[Extracted data entries]
════════════════════

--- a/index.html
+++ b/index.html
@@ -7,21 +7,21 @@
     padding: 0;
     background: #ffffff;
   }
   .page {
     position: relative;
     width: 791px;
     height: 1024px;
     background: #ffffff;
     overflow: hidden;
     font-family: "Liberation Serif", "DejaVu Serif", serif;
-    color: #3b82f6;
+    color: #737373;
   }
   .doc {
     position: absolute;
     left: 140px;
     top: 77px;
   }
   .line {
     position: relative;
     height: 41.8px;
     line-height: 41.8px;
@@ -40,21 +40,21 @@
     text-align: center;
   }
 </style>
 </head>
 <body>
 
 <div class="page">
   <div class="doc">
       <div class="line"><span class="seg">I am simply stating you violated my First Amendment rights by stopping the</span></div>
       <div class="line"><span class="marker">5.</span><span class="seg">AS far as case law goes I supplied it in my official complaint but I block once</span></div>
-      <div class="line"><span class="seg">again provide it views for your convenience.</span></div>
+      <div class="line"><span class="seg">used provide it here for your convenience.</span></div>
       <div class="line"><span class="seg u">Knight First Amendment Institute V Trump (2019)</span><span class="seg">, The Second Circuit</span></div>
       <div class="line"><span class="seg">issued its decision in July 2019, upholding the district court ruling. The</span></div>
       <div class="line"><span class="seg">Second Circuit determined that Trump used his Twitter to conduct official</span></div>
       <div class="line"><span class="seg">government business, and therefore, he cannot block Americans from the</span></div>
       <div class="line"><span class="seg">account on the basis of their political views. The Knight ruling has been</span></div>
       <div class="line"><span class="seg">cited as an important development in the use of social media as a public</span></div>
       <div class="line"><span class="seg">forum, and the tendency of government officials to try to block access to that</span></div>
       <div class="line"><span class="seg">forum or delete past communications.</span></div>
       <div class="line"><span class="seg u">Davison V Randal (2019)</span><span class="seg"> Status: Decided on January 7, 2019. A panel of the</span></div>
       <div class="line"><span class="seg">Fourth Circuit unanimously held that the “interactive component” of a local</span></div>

════════════════════

Task to complete - Search the data and copy each line containing "block".

Result of the task -
       <div class="line"><span class="marker">5.</span><span class="seg">AS far as case law goes I supplied it in my official complaint but I block once</span></div>
       <div class="line"><span class="seg">government business, and therefore, he cannot block Americans from the</span></div>
       <div class="line"><span class="seg">forum, and the tendency of government officials to try to block access to that</span></div>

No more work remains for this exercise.